Aye, that's the rub moving tentatively from the old-fashioned manual manner of achieving the big O to electronic contraptions as a way of relieving pent-up repressions and hysteria in patients (mostly, but not exclusively, women). Here, as practiced in upstate Saratoga Springs of the 1880s when characters still marvel at being able to turn on and off the electric light, Rube Goldberg could be in charge.
In truth, his name is Dr. Givings, an earnest scientist who treats the tightly-wound of both genders with the appropriate his-or-her vibrator in his office, or "operating theatre," while in the adjacent parlor his wife knits and frets over his love of work.
This becomes, in time, the tale of the sex-therapist's wife. Not only does she begin to feel shut out of her husband's life, a wet-nurse must be brought in for their new baby.
"I want to confuse people, keep them on their toes," she laughed later at the after-party held conveniently across the street from the theatre in the Millennium Hotel.

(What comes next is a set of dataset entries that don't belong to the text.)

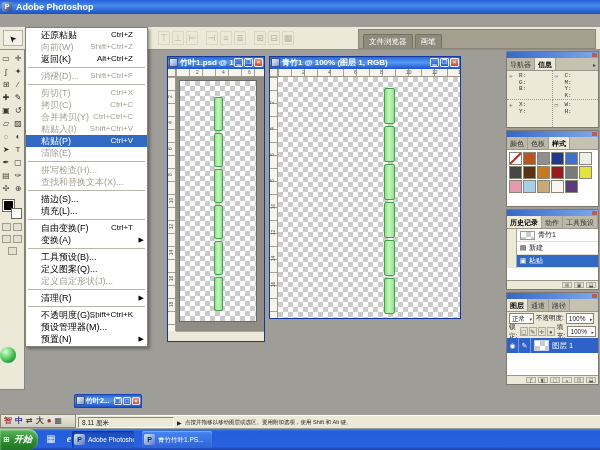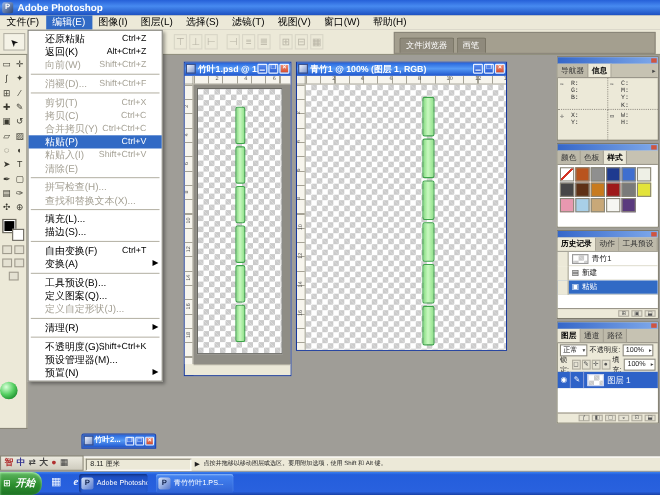"文件(F)" div.menubar { html: <div> <span>文件(F)</span> <span>编辑(E)</span> <span>图像(I)</span> <span>图层(L)</span> <span>选择(S)</span> <span>滤镜(T)</span> <span>视图(V)</span> <span>窗口(W)</span> <span>帮助(H)</span> </div> -> none }
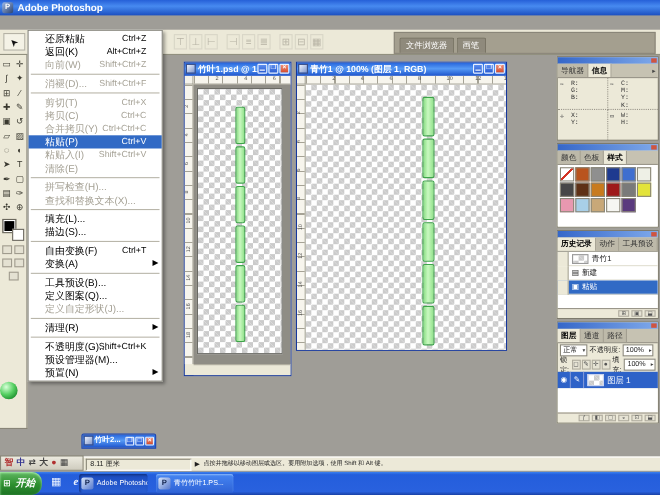"返回(K)" div.menu-item { order: before "向前(W)" -> after "向前(W)" }
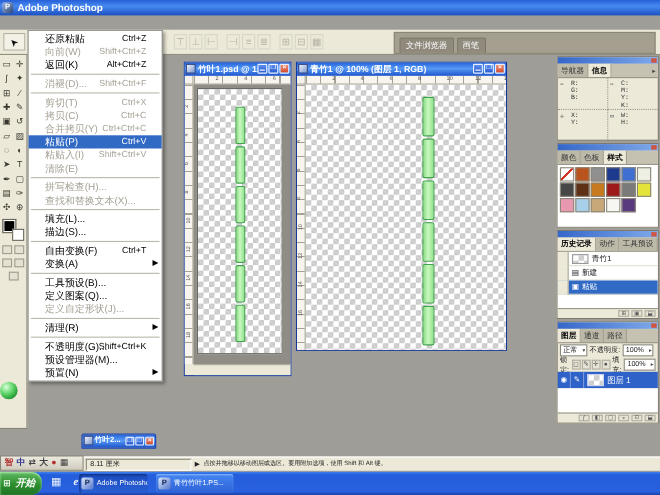"粘贴(P)" div.menu-item { order: before "粘贴入(I)" -> after "粘贴入(I)" }
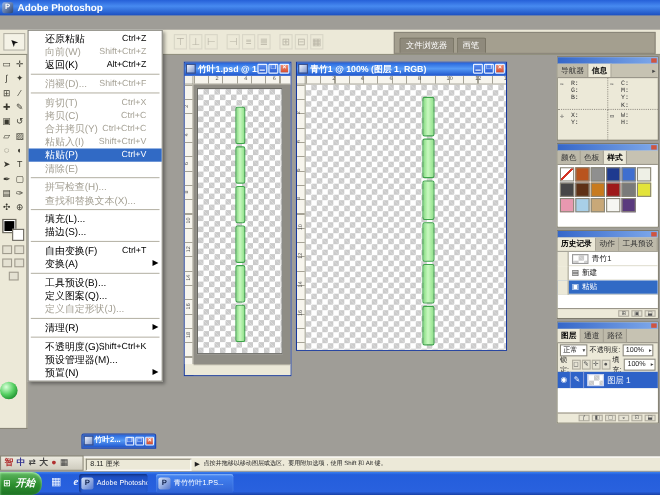"填充(L)..." div.menu-item { order: before "描边(S)..." -> after "描边(S)..." }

"I do get to sing a little bit in this, but I am trying to stretch my wings and my creative muscles because I want to do this forever musicals, straight plays, theatre, film, all of it. I don't want to be in a box. I feel like I've really learned and grown as a performer through this process which is why I did it. I enjoyed every minute of it."
Mrs. Givings is a role that gives her a shot at comedy and drama, sometimes simultaneously given the awkward tentativeness of Victorian sex investigations. "I think it's a dramedy. I think it's very funny, but I ultimately think it's very moving.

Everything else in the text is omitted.